Kepada Tempo, Kepala Subdirektorat Kasasi dan Peninjauan Kembali Direktorat Pidana Mahkamah Agung, Ricard, mengakui sampai kini permohonan kasasi 10 bekas anggota DPRD dari Sumatera Barat itu belum diputus. ”Tak tahu kapan selesainya, karena sidang hakim agung tidak ada batas waktunya,” kata Ricard.
Sikap Kejaksaan Tinggi Sumatera Barat yang tampak serius melakukan eksekusi dengan alasan menunggu putusan kasasi 10 bekas anggota Dewan lainnya itu mengundang kekecewaan Indonesia Corruption Watch (ICW). ”Ini alasan tak masuk akal dan tak ada aturannya,” kata Emerson Yuntho, Koordinator Bidang Hukum dan Monitoring Pengadilan ICW. Menurut Emerson, sikap ini menunjukkan kurang seriusnya kejaksaan menuntaskan kasus korupsi, juga mengabaikan rasa keadilan masyarakat.
Tak dilakukannya eksekusi ini ditanggapi oleh para terhukum dengan cukup hatihati. ”Kalau mengenai kesiapan masuk penjara, nantilah kita lihat,” kata Sumarman Oedin, salah satu bekas anggota Dewan yang masuk daftar akan digiring ke bui. Sumarman menganggap vonis pidana penjara empat tahun yang diterimanya tidak adil dan merugikan nama baik Sumatera Barat. ”Karena yang akan dieksekusi ini tokohtokoh Minang,” katanya.

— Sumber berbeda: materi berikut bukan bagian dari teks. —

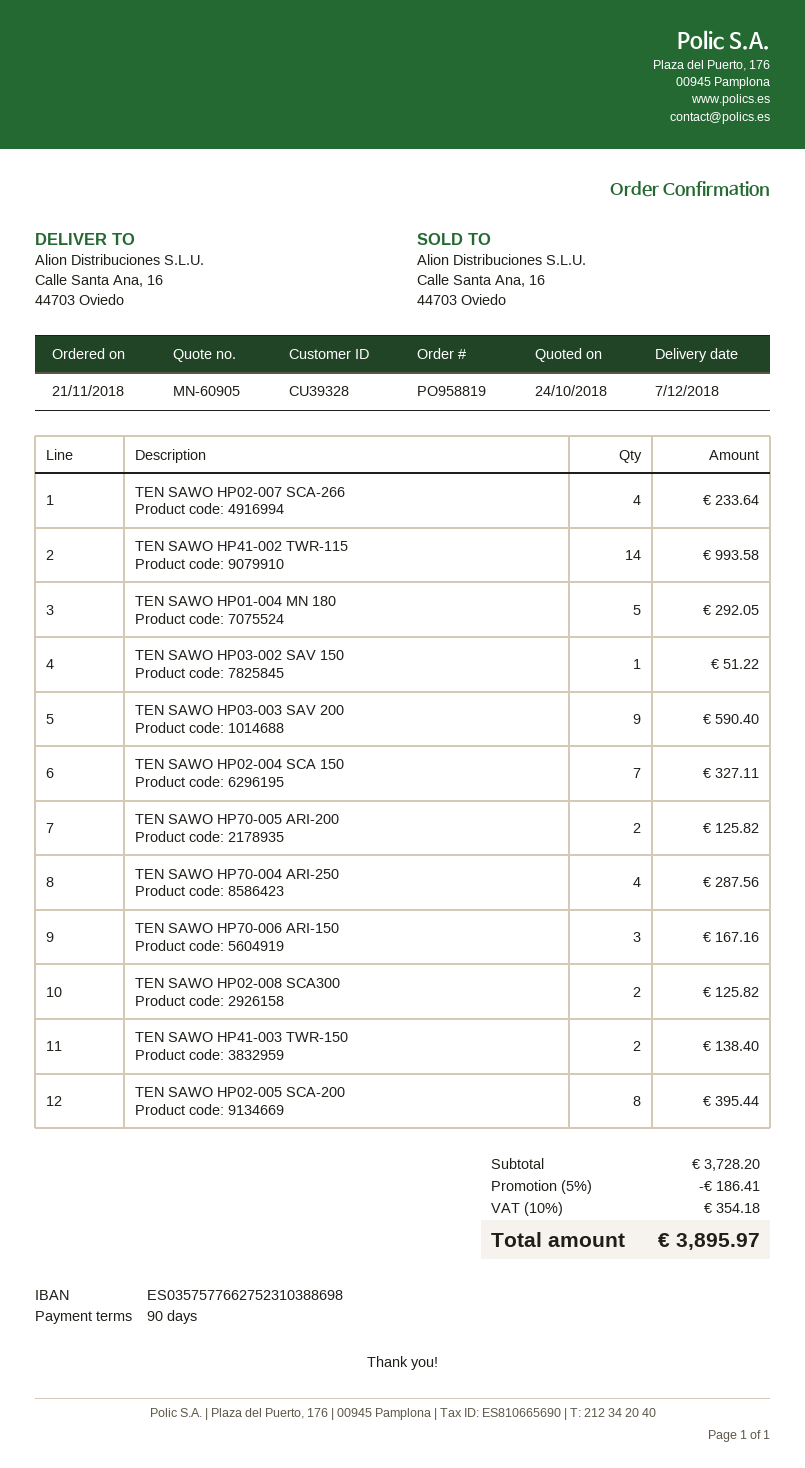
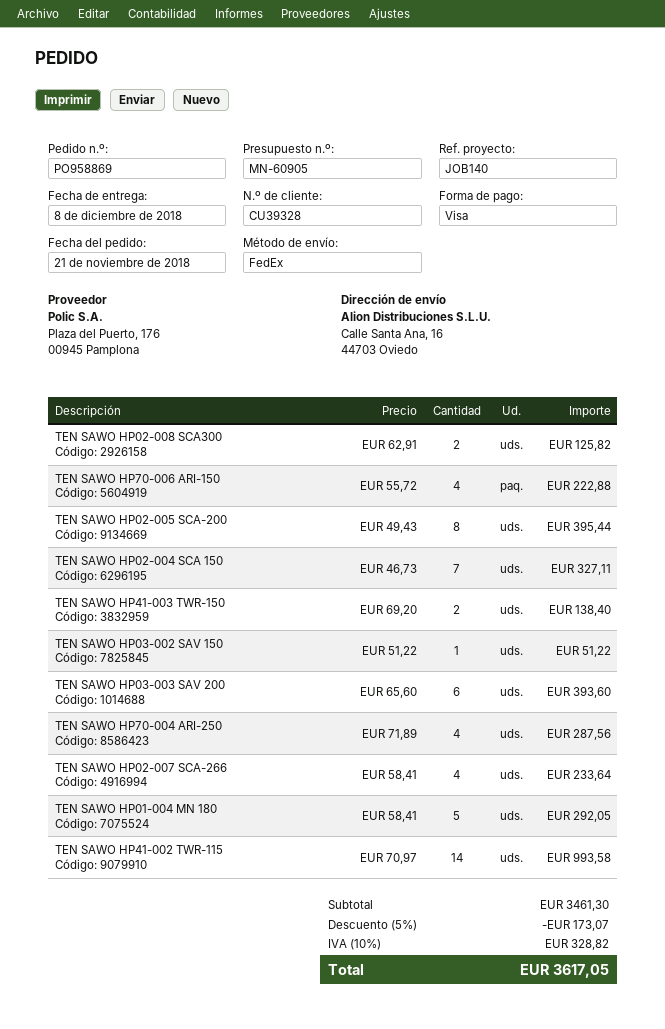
order number: PO958819 -> PO958869
delivery date: 2018-12-07 -> 2018-12-08
TEN SAWO HP03-003 SAV 200: 9 for 590.40 -> 6 for 393.60
TEN SAWO HP70-005 ARI-200: 2 for 125.82 -> none
TEN SAWO HP70-006 ARI-150: 3 for 167.16 -> 4 for 222.88
subtotal: 3728.20 -> 3461.30
discount: 5% = 186.41 -> 5% = 173.07
tax: 10% = 354.18 -> 10% = 328.82
total: 3895.97 -> 3617.05

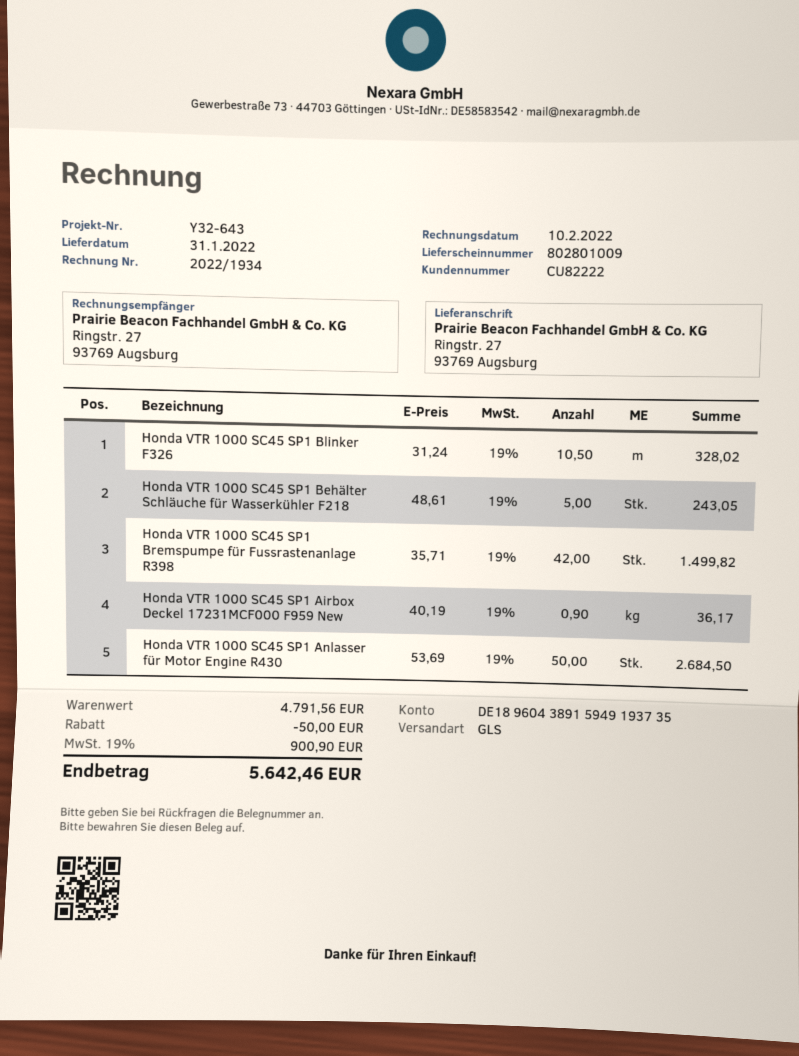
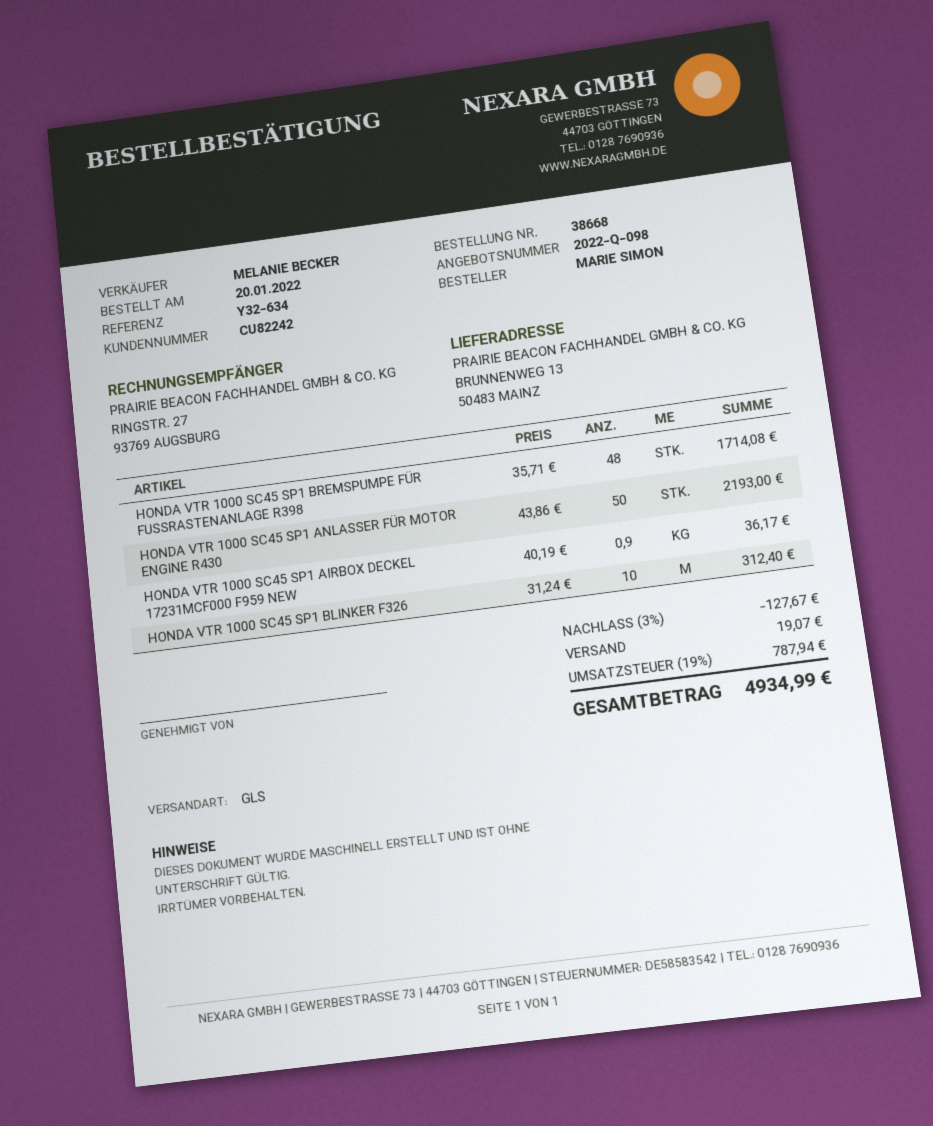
customer number: CU82222 -> CU82242
reference: Y32-643 -> Y32-634
ship to: Ringstr. 27, 93769 Augsburg -> BRUNNENWEG 13, 50483 MAINZ
Honda VTR 1000 SC45 SP1 Blinker F326: 10.5 x 31.24 = 328.02 -> 10 x 31.24 = 312.40
Honda VTR 1000 SC45 SP1 Behälter Schläuche für Wasserkühler F218: 5 x 48.61 = 243.05 -> none
Honda VTR 1000 SC45 SP1 Bremspumpe für Fussrastenanlage R398: 42 x 35.71 = 1499.82 -> 48 x 35.71 = 1714.08
Honda VTR 1000 SC45 SP1 Anlasser für Motor Engine R430: 50 x 53.69 = 2684.50 -> 50 x 43.86 = 2193.00
discount: 50.00 -> 127.67
shipping: none -> 19.07
tax: 19% = 900.90 -> 19% = 787.94
total: 5642.46 -> 4934.99

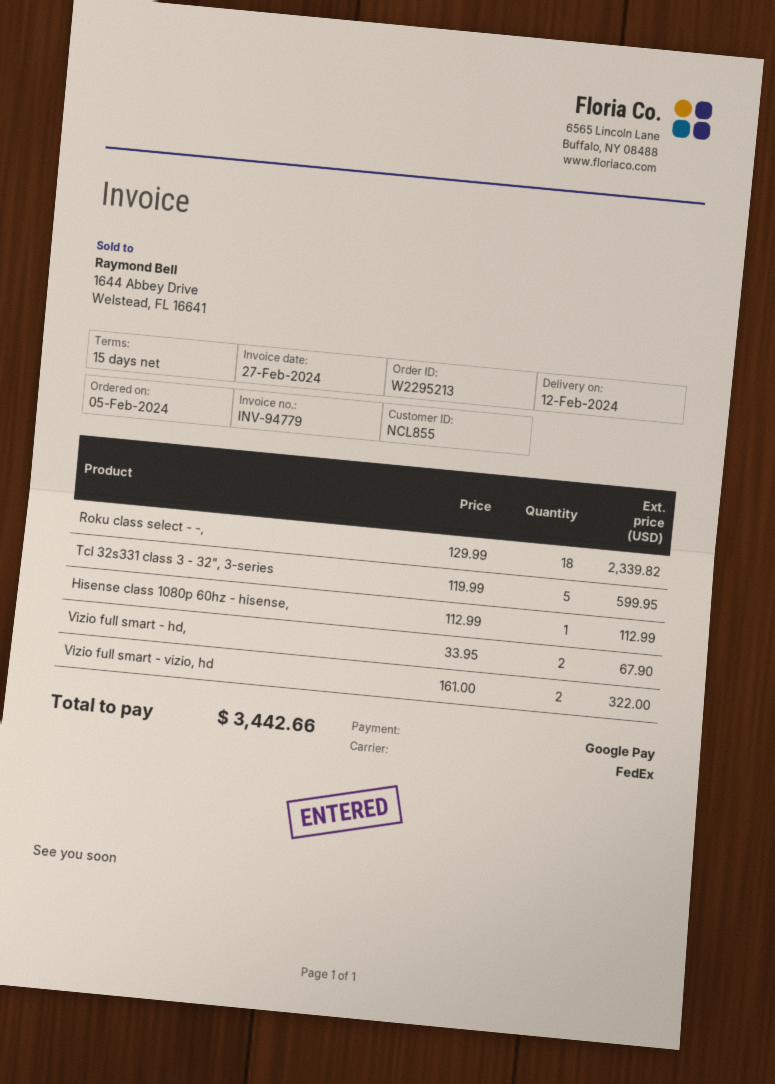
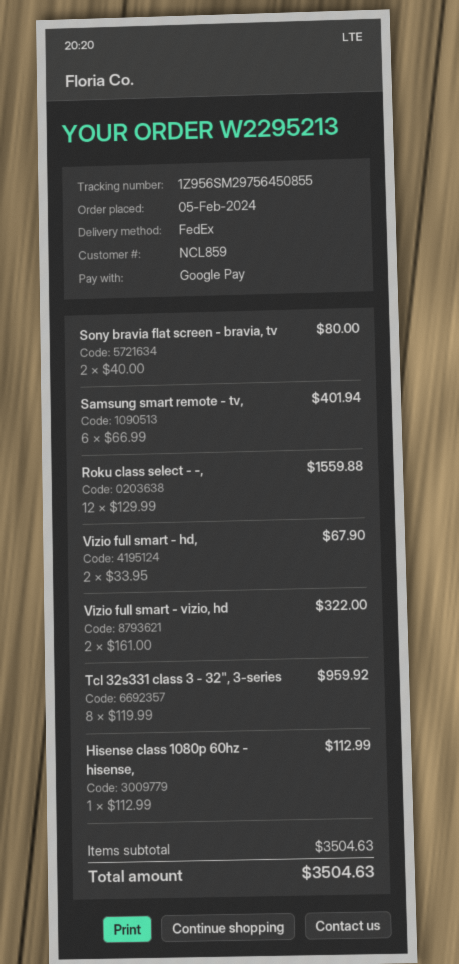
customer number: NCL855 -> NCL859
Roku class select - -,: 18 x 129.99 = 2339.82 -> 12 x 129.99 = 1559.88
Tcl 32s331 class 3 - 32", 3-series: 5 x 119.99 = 599.95 -> 8 x 119.99 = 959.92
Sony bravia flat screen - bravia, tv: none -> 2 x 40.00 = 80.00
Samsung smart remote - tv,: none -> 6 x 66.99 = 401.94
total: 3442.66 -> 3504.63

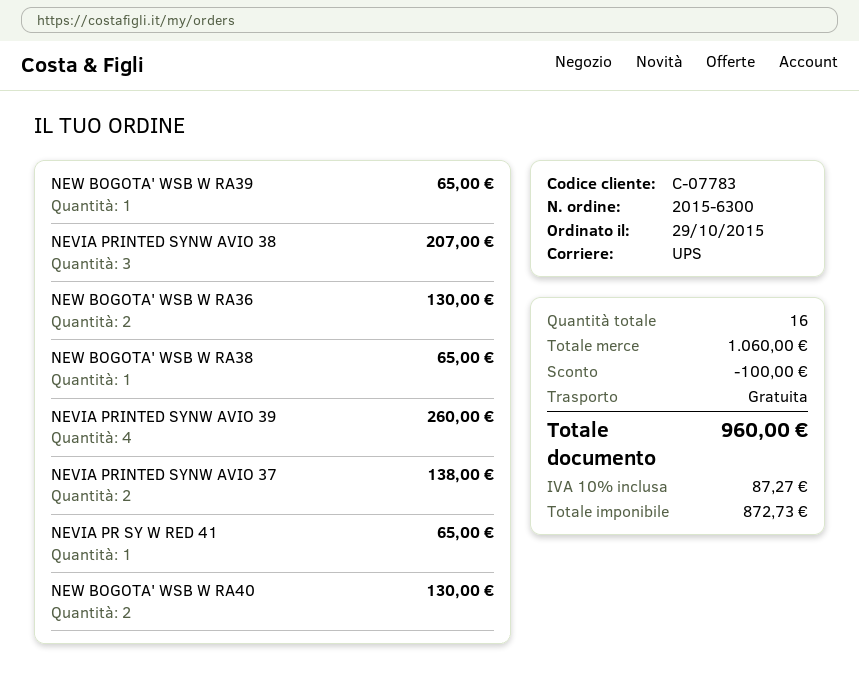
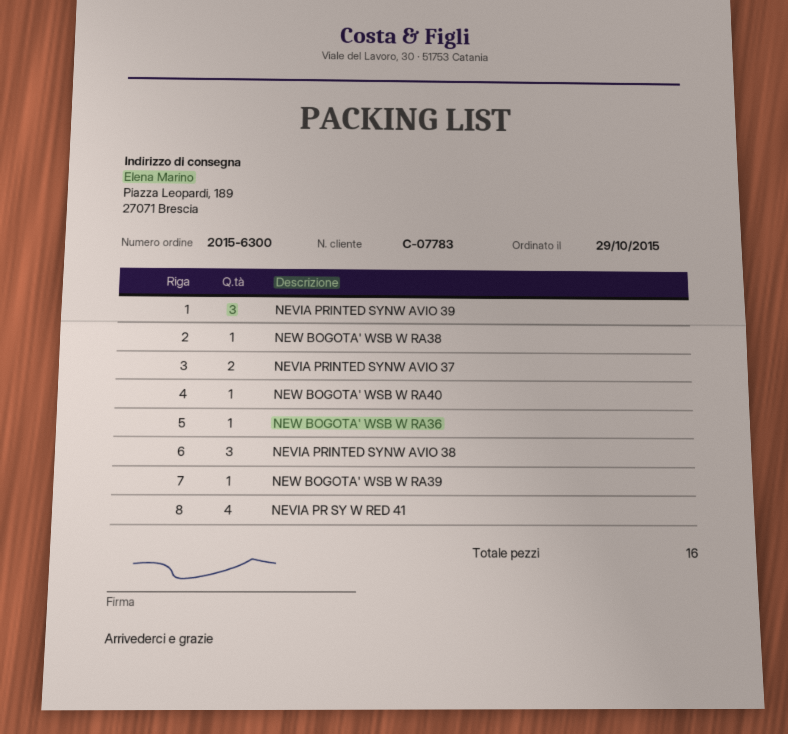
NEW BOGOTA' WSB W RA36: 2 -> 1
NEVIA PRINTED SYNW AVIO 39: 4 -> 3
NEVIA PR SY W RED 41: 1 -> 4
NEW BOGOTA' WSB W RA40: 2 -> 1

Alasan membawabawa nama ”tokoh Minang” itu ditolak Adi Surya. ”Tokoh Minang bukan hanya 43 orang yang korupsi dan kini menjadi calon penghuni penjara,” ujarnya. Menurut Adi, pihaknya justru bangga perang melawan korupsi yang dilakukan wakil rakyat dimulai dari Sumatera Barat.